# What the task requires
From the entries below, please output exactly the lines starting at the one containing "order number: 4504017532 -> 4504017934" and ending at the one containing "TWS Fitness Mini Ear Buds: 5 -> 8", both included.

# Task inputs
▽

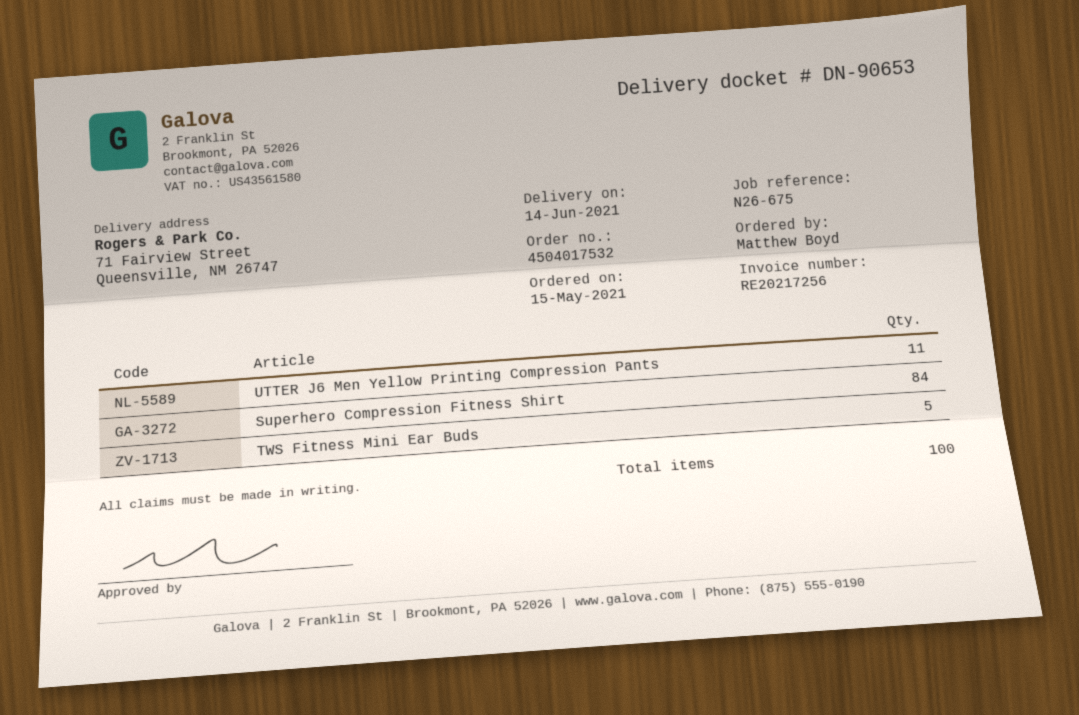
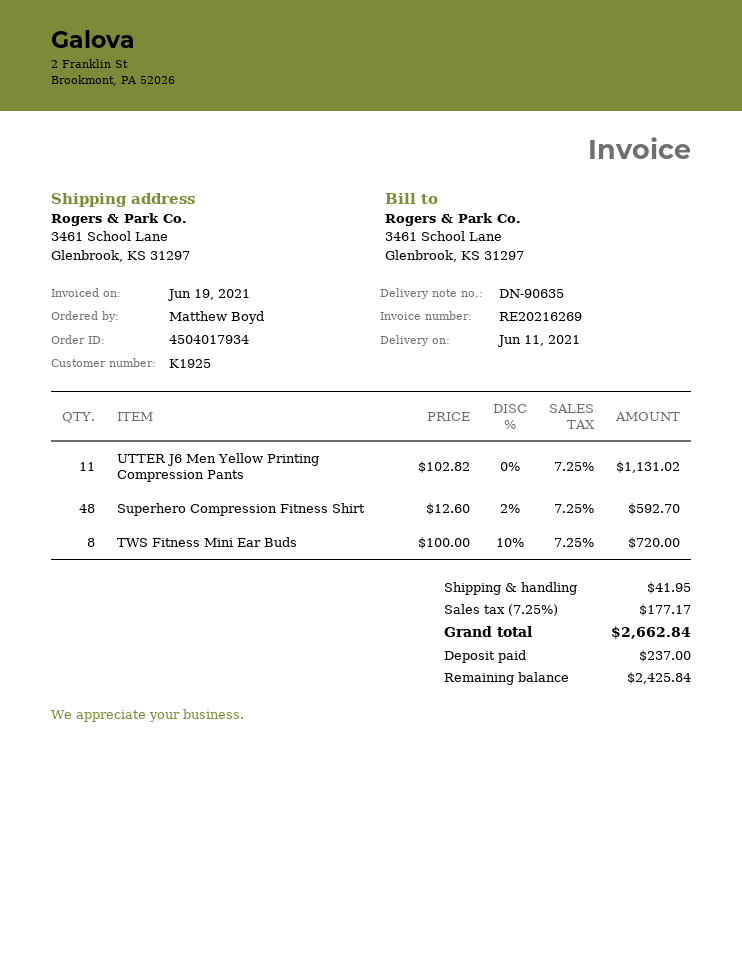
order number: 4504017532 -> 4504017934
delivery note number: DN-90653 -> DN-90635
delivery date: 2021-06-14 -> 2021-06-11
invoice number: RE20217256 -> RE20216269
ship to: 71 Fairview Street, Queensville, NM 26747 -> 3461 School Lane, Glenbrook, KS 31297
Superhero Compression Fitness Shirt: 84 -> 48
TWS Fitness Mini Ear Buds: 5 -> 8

△
▽

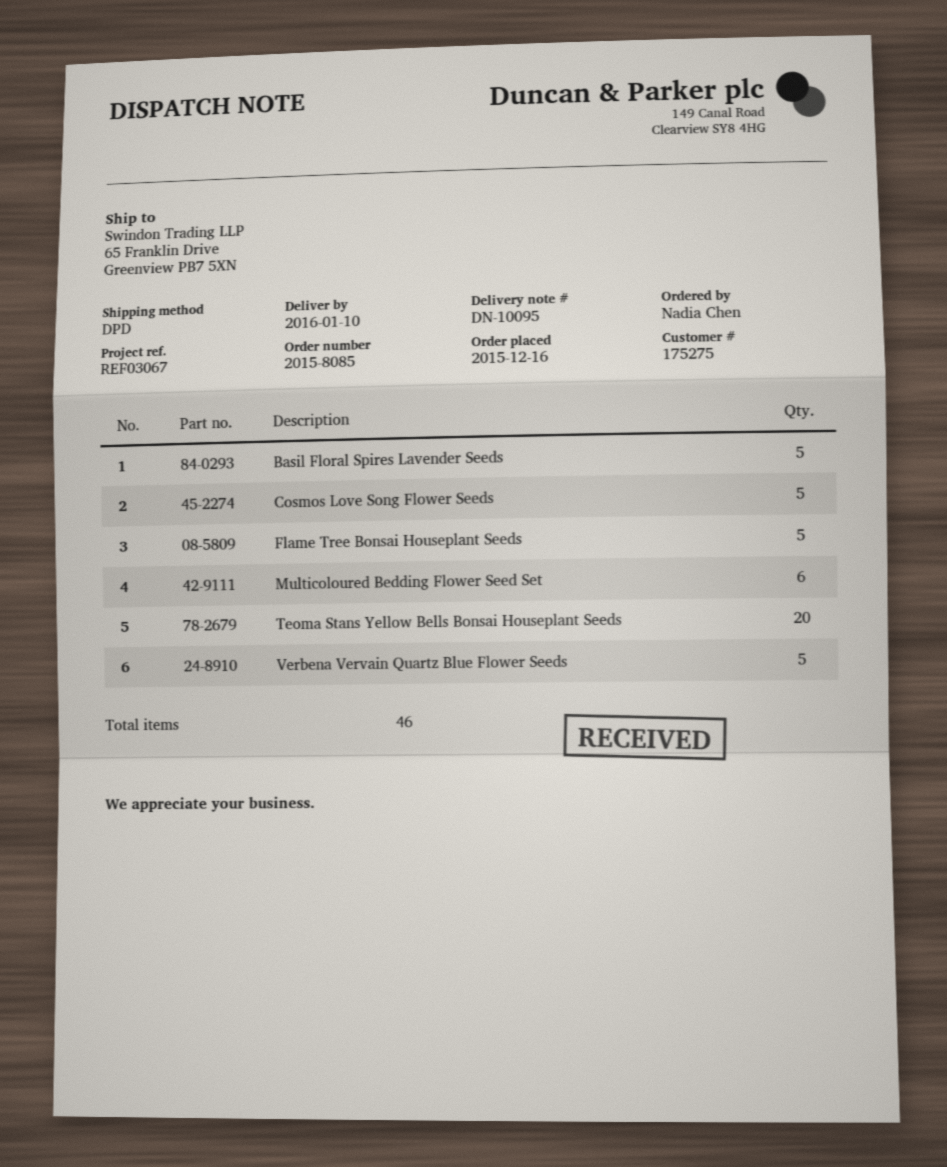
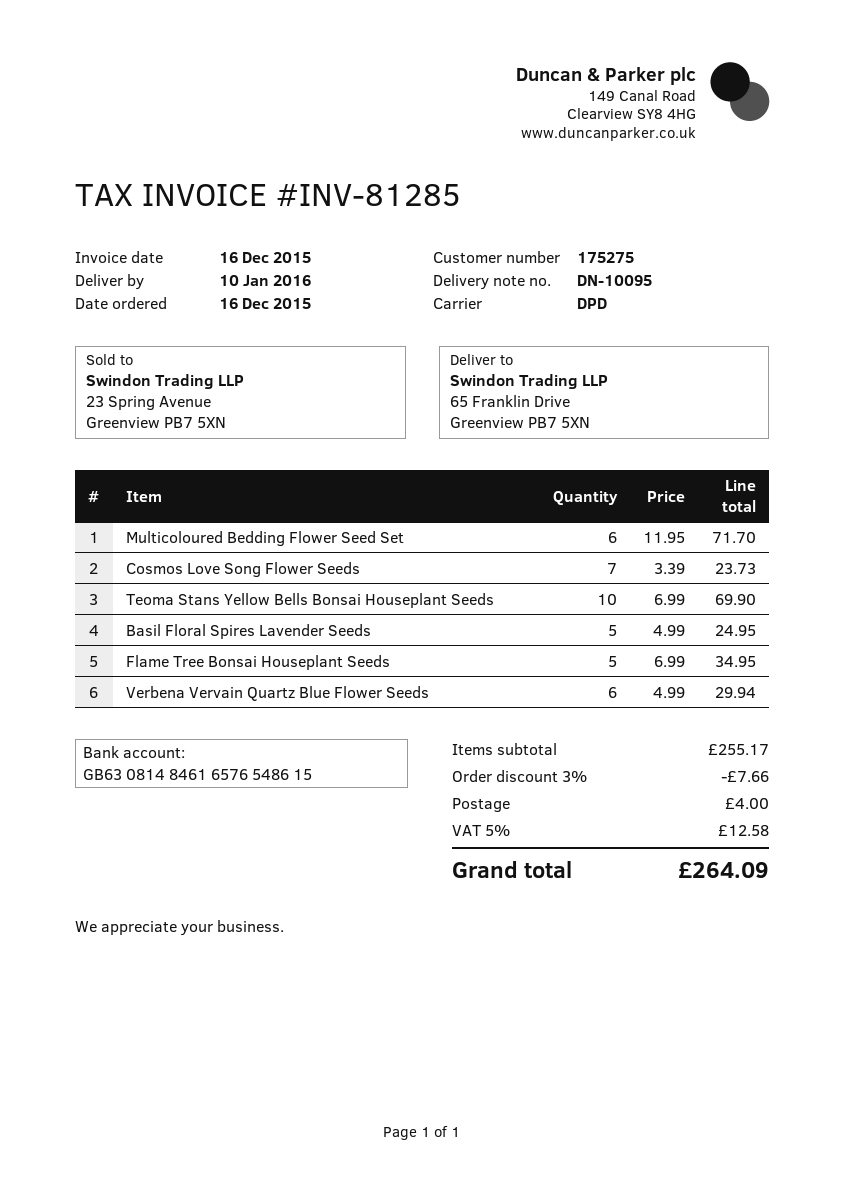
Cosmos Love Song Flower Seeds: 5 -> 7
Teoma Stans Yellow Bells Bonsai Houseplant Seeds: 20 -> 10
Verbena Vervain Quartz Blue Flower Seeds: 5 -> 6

△
▽

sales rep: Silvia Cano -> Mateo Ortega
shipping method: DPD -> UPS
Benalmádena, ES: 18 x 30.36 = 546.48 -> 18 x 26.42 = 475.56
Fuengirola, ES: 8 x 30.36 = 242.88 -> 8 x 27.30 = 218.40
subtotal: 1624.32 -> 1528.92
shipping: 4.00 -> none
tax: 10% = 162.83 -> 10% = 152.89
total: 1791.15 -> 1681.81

△

# Reply
order number: 4504017532 -> 4504017934
delivery note number: DN-90653 -> DN-90635
delivery date: 2021-06-14 -> 2021-06-11
invoice number: RE20217256 -> RE20216269
ship to: 71 Fairview Street, Queensville, NM 26747 -> 3461 School Lane, Glenbrook, KS 31297
Superhero Compression Fitness Shirt: 84 -> 48
TWS Fitness Mini Ear Buds: 5 -> 8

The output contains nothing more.